§ **Problem details**
The first line of the entries and each line after it, through the one that contains "[16,18,98,36] USA (Spanish)", are to be duplicated exactly; no picture belongs in the copy.

Revision comparison data:
-.-.-
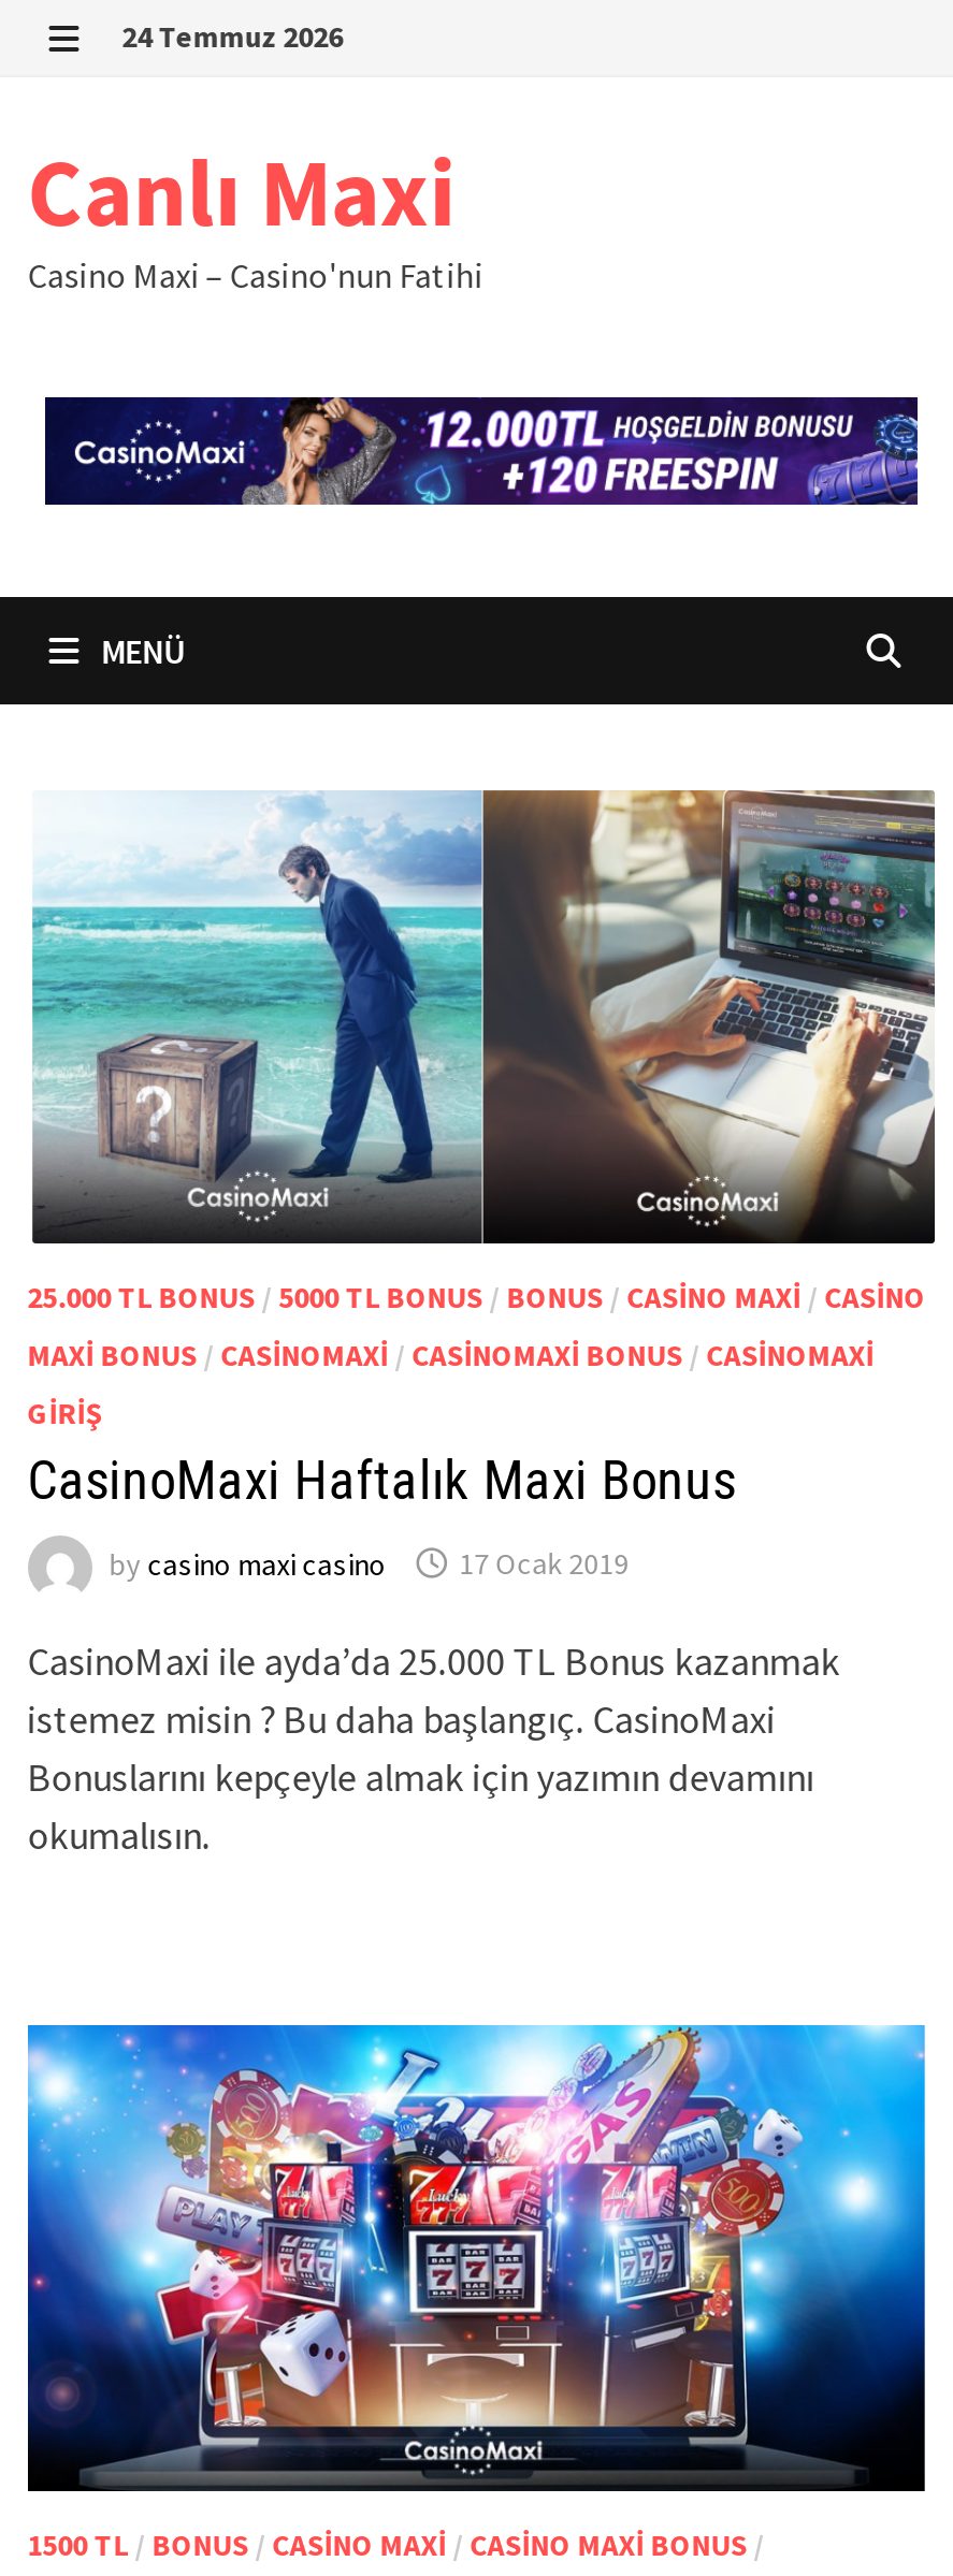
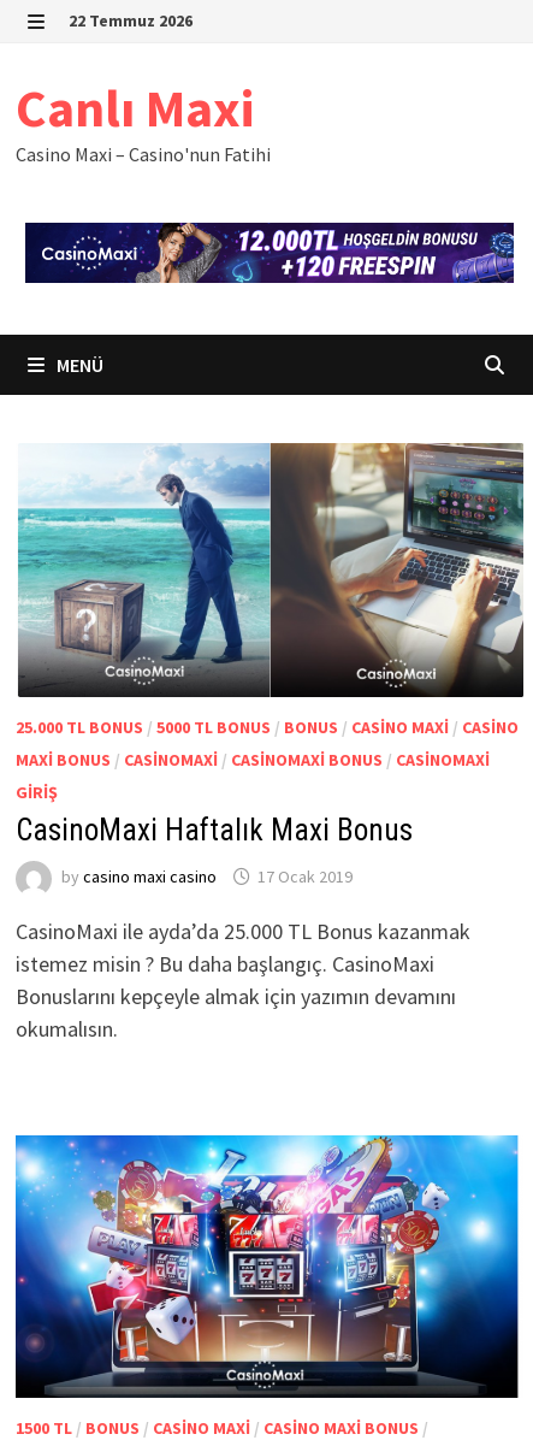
[122,17,343,56] 24 Temmuz 2026 -> [68,10,192,31] 22 Temmuz 2026

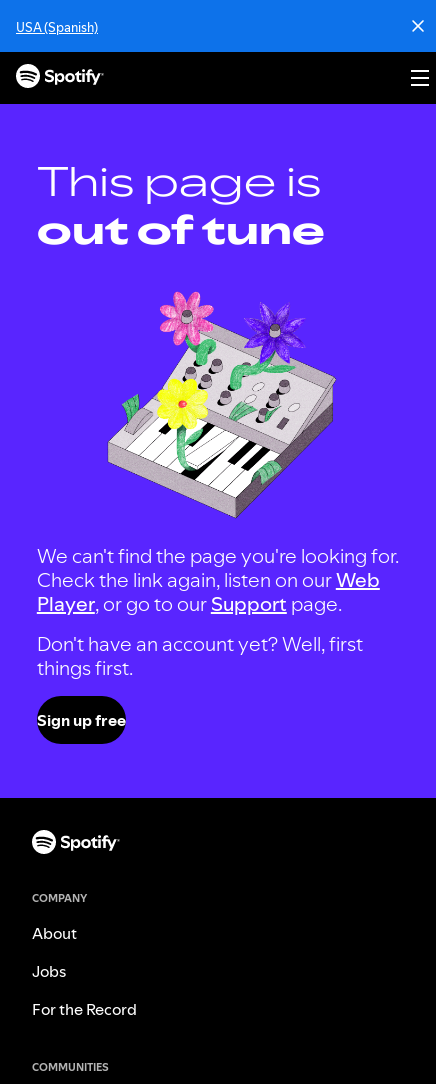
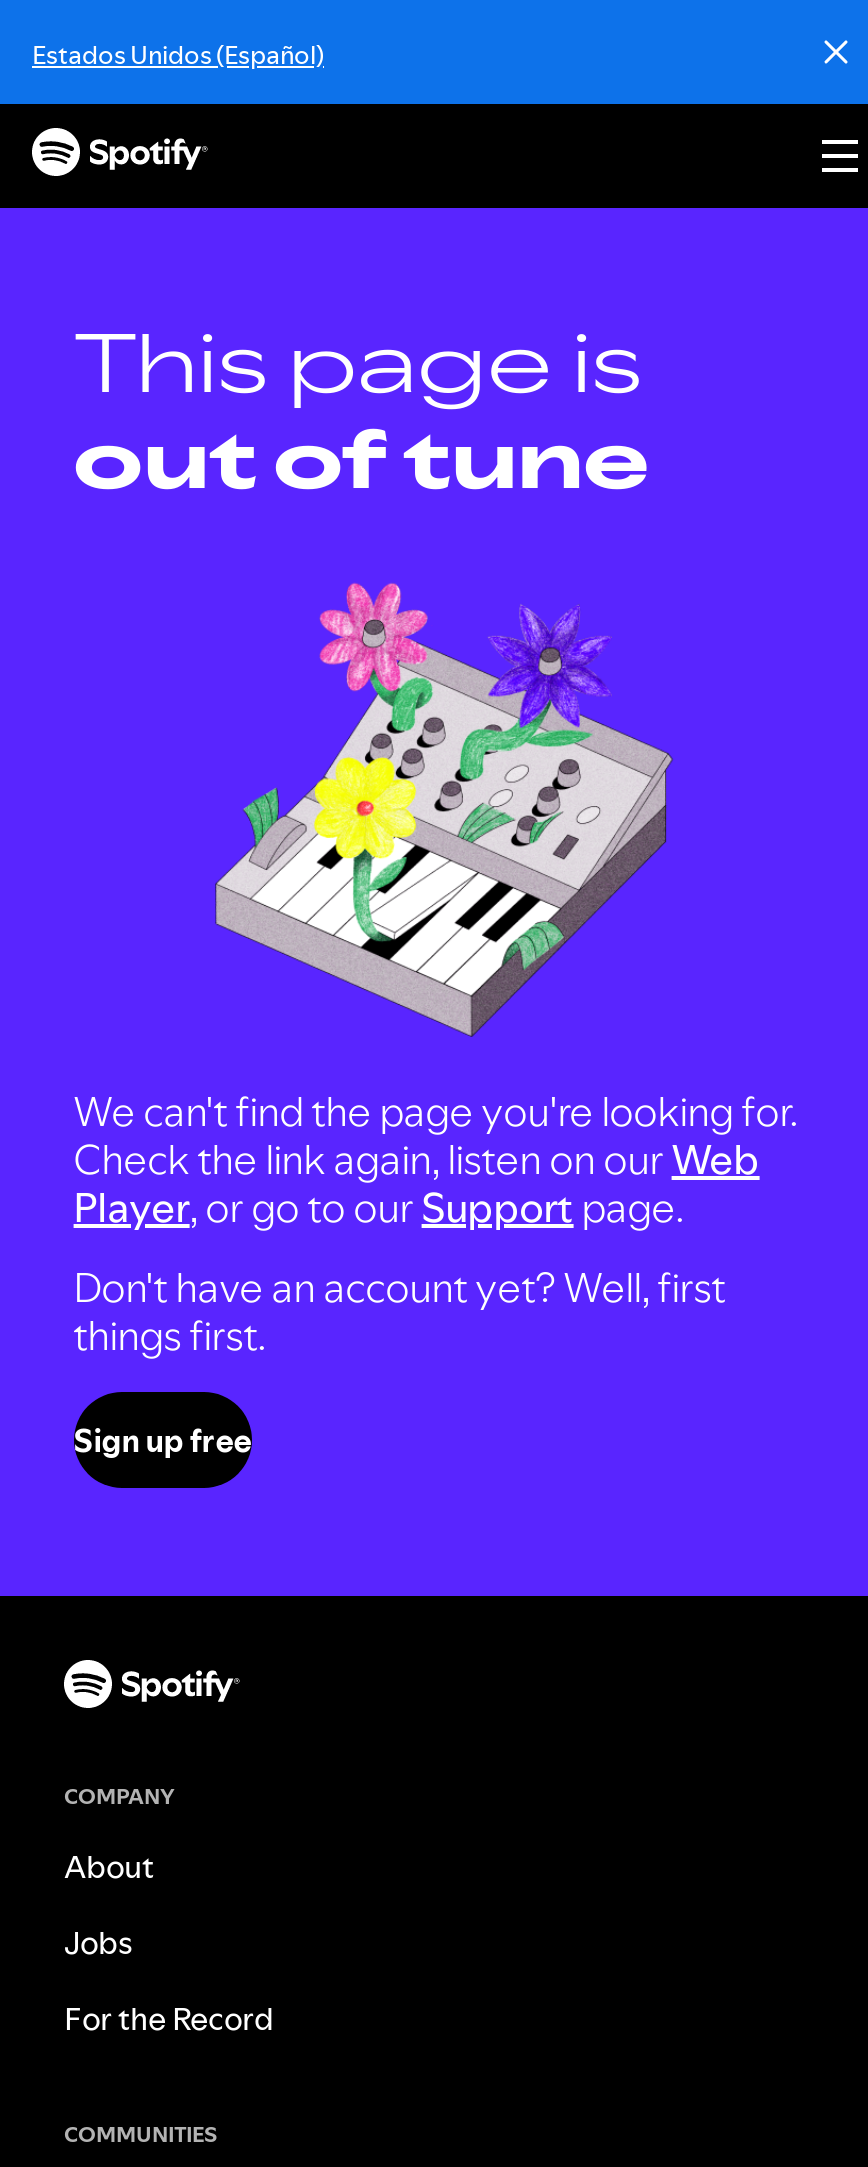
[16,18,98,36] USA (Spanish) -> [32,36,324,72] Estados Unidos (Español)

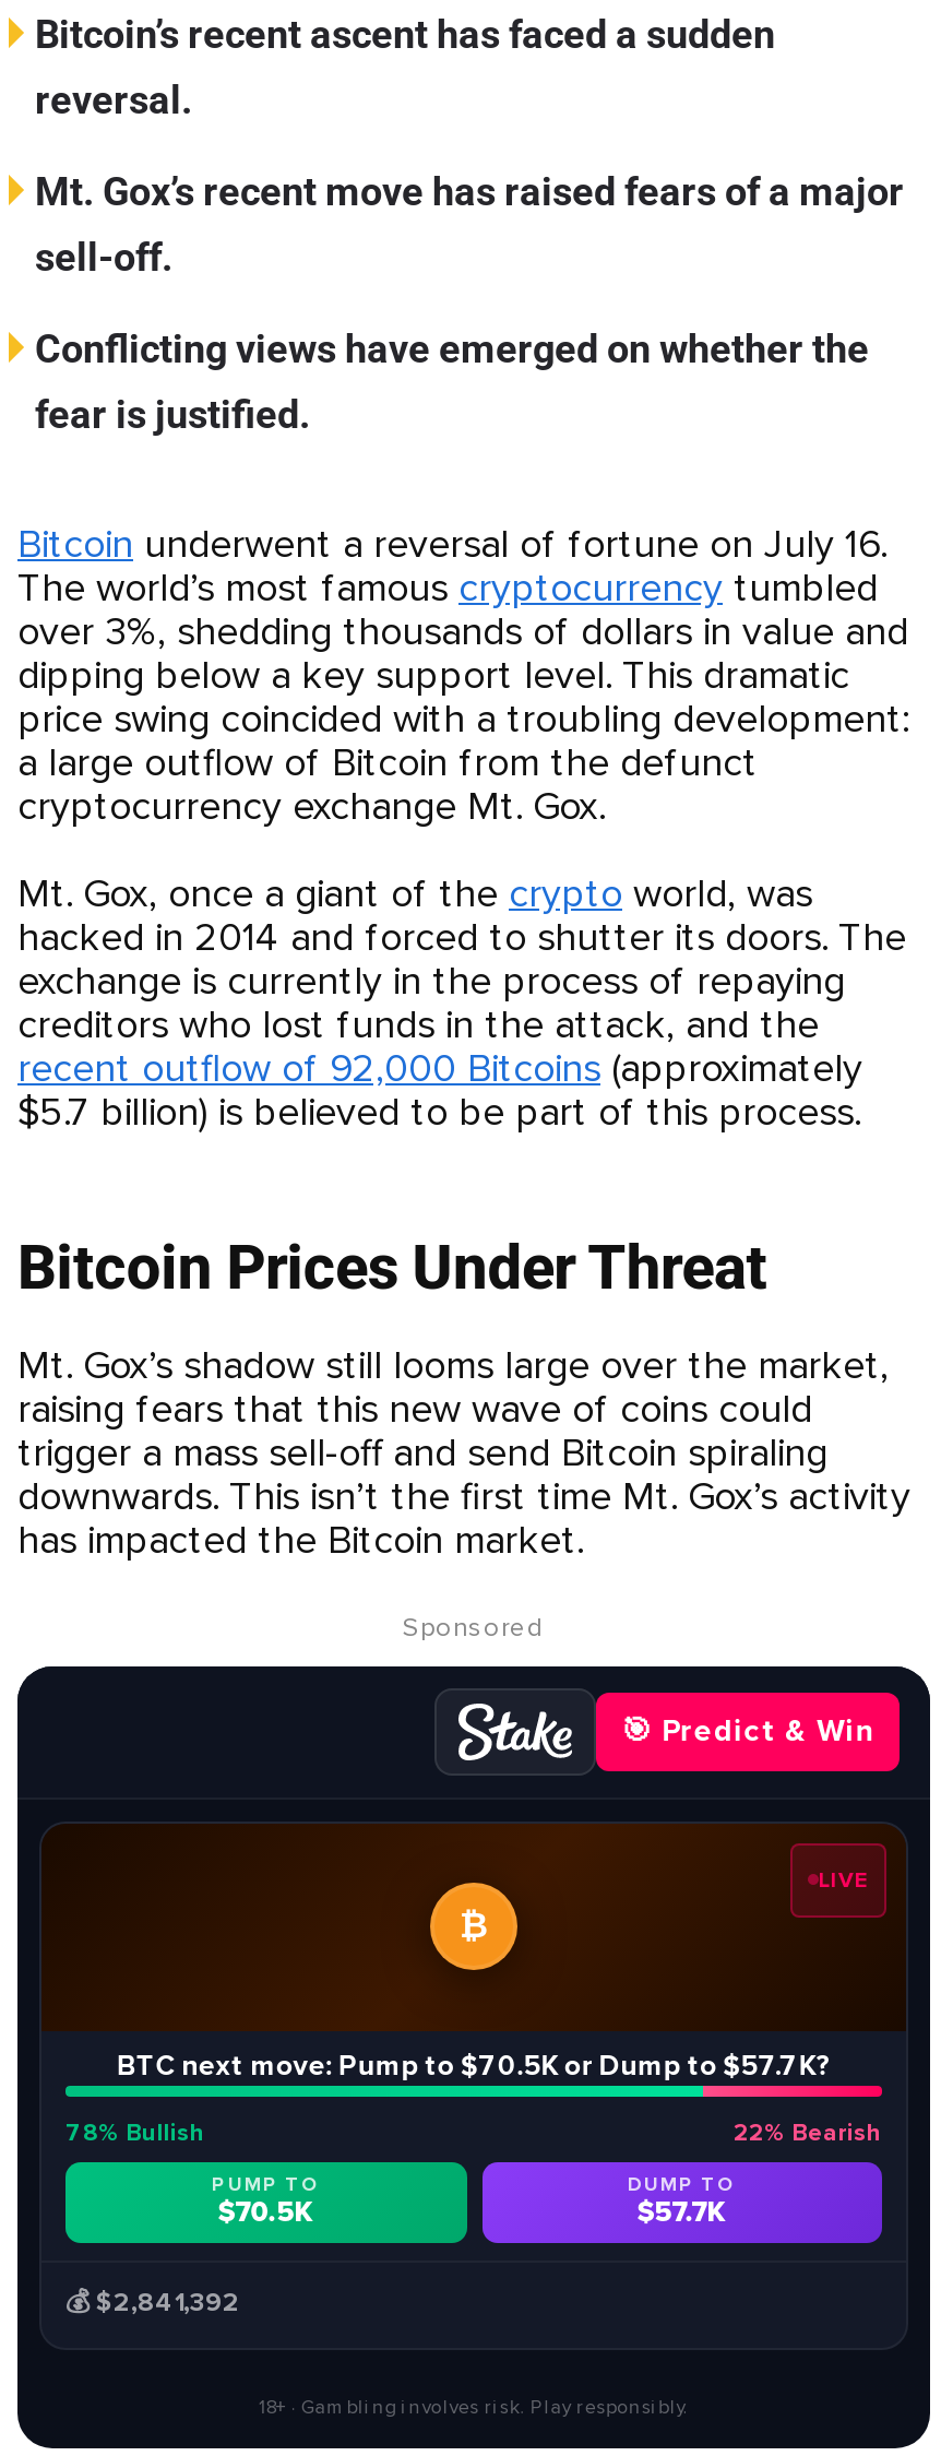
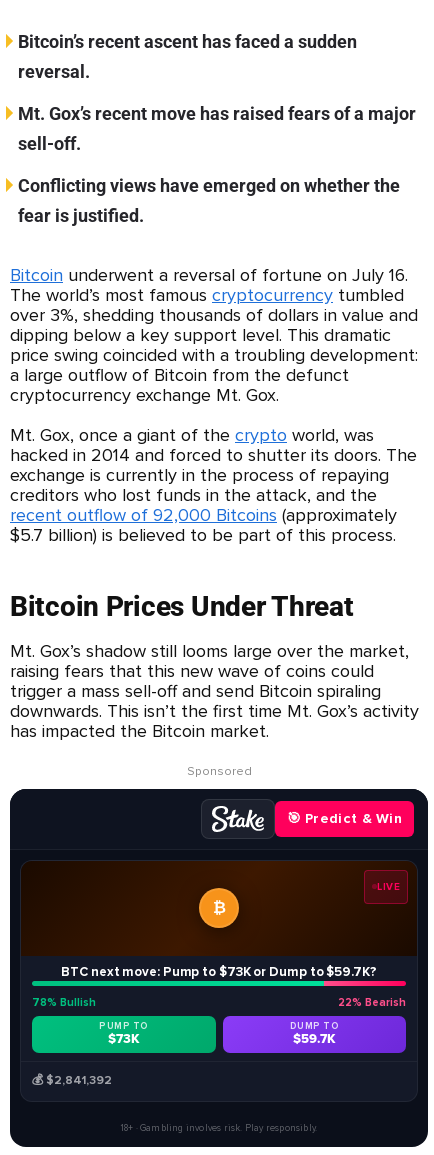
[117,2048,831,2083] BTC next move: Pump to $70.5K or Dump to $57.7K? -> [61,964,377,980] BTC next move: Pump to $73K or Dump to $59.7K?
[218,2195,314,2230] $70.5K -> [108,1031,140,1047] $73K
[637,2195,727,2230] $57.7K -> [293,1031,336,1047] $59.7K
-.-.-
§ **Written solution**
[122,17,343,56] 24 Temmuz 2026 -> [68,10,192,31] 22 Temmuz 2026

[16,18,98,36] USA (Spanish) -> [32,36,324,72] Estados Unidos (Español)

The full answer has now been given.